[<prev] [next>] [<thread-prev] [thread-next>] [day] [month] [year] [list]
Message-ID: <20180220195305.GE2031@nanopsycho>
Date: Tue, 20 Feb 2018 20:53:05 +0100
From: Jiri Pirko <jiri@...nulli.us>
To: Alexander Duyck <alexander.duyck@...il.com>
Cc: Sridhar Samudrala <sridhar.samudrala@...el.com>,
"Michael S. Tsirkin" <mst@...hat.com>,
Stephen Hemminger <stephen@...workplumber.org>,
David Miller <davem@...emloft.net>,
Netdev <netdev@...r.kernel.org>,
virtualization@...ts.linux-foundation.org,
virtio-dev@...ts.oasis-open.org,
"Brandeburg, Jesse" <jesse.brandeburg@...el.com>,
"Duyck, Alexander H" <alexander.h.duyck@...el.com>,
Jakub Kicinski <kubakici@...pl>,
Jason Wang <jasowang@...hat.com>,
Siwei Liu <loseweigh@...il.com>
Subject: Re: [RFC PATCH v3 0/3] Enable virtio_net to act as a backup for a
passthru device
Tue, Feb 20, 2018 at 06:23:49PM CET, alexander.duyck@...il.com wrote:
>On Tue, Feb 20, 2018 at 8:29 AM, Jiri Pirko <jiri@...nulli.us> wrote:
>> Tue, Feb 20, 2018 at 05:04:29PM CET, alexander.duyck@...il.com wrote:
>>>On Tue, Feb 20, 2018 at 2:42 AM, Jiri Pirko <jiri@...nulli.us> wrote:
>>>> Fri, Feb 16, 2018 at 07:11:19PM CET, sridhar.samudrala@...el.com wrote:
>>>>>Patch 1 introduces a new feature bit VIRTIO_NET_F_BACKUP that can be
>>>>>used by hypervisor to indicate that virtio_net interface should act as
>>>>>a backup for another device with the same MAC address.
>>>>>
>>>>>Ppatch 2 is in response to the community request for a 3 netdev
>>>>>solution. However, it creates some issues we'll get into in a moment.

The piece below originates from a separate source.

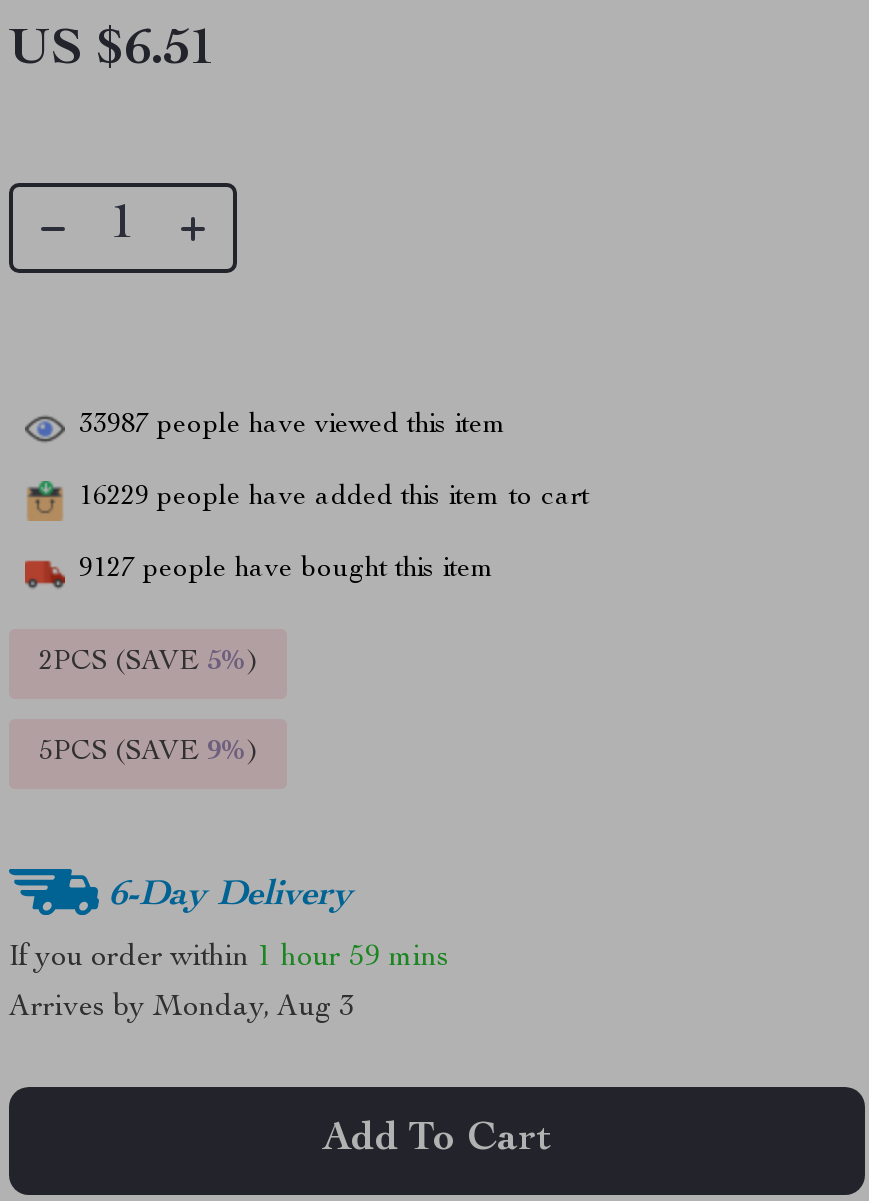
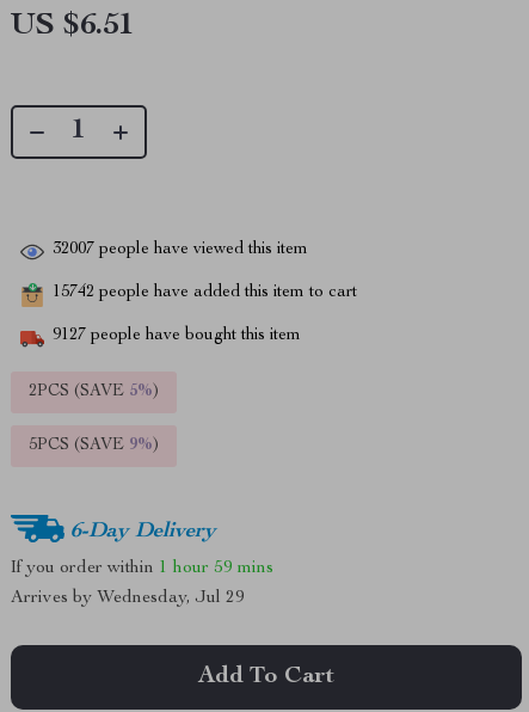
[79,412,507,440] 33987 people have viewed this item -> [53,242,308,258] 32007 people have viewed this item
[79,484,589,512] 16229 people have added this item to cart -> [53,285,357,301] 15742 people have added this item to cart
[9,993,355,1023] Arrives by Monday, Aug 3 -> [11,589,245,607] Arrives by Wednesday, Jul 29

>>>>>It extends virtio_net to use alternate datapath when available and
>>>>>registered. When BACKUP feature is enabled, virtio_net driver creates
>>>>>an additional 'bypass' netdev that acts as a master device and controls
>>>>>2 slave devices. The original virtio_net netdev is registered as
>>>>>'backup' netdev and a passthru/vf device with the same MAC gets
>>>>>registered as 'active' netdev. Both 'bypass' and 'backup' netdevs are
>>>>>associated with the same 'pci' device. The user accesses the network
>>>>>interface via 'bypass' netdev. The 'bypass' netdev chooses 'active' netdev
>>>>>as default for transmits when it is available with link up and running.
>>>>
>>>> Sorry, but this is ridiculous. You are apparently re-implemeting part
>>>> of bonding driver as a part of NIC driver. Bond and team drivers
>>>> are mature solutions, well tested, broadly used, with lots of issues
>>>> resolved in the past. What you try to introduce is a weird shortcut
>>>> that already has couple of issues as you mentioned and will certanly
>>>> have many more. Also, I'm pretty sure that in future, someone comes up
>>>> with ideas like multiple VFs, LACP and similar bonding things.
>>>
>>>The problem with the bond and team drivers is they are too large and
>>>have too many interfaces available for configuration so as a result
>>>they can really screw this interface up.
>>
>> What? Too large is which sense? Why "too many interfaces" is a problem?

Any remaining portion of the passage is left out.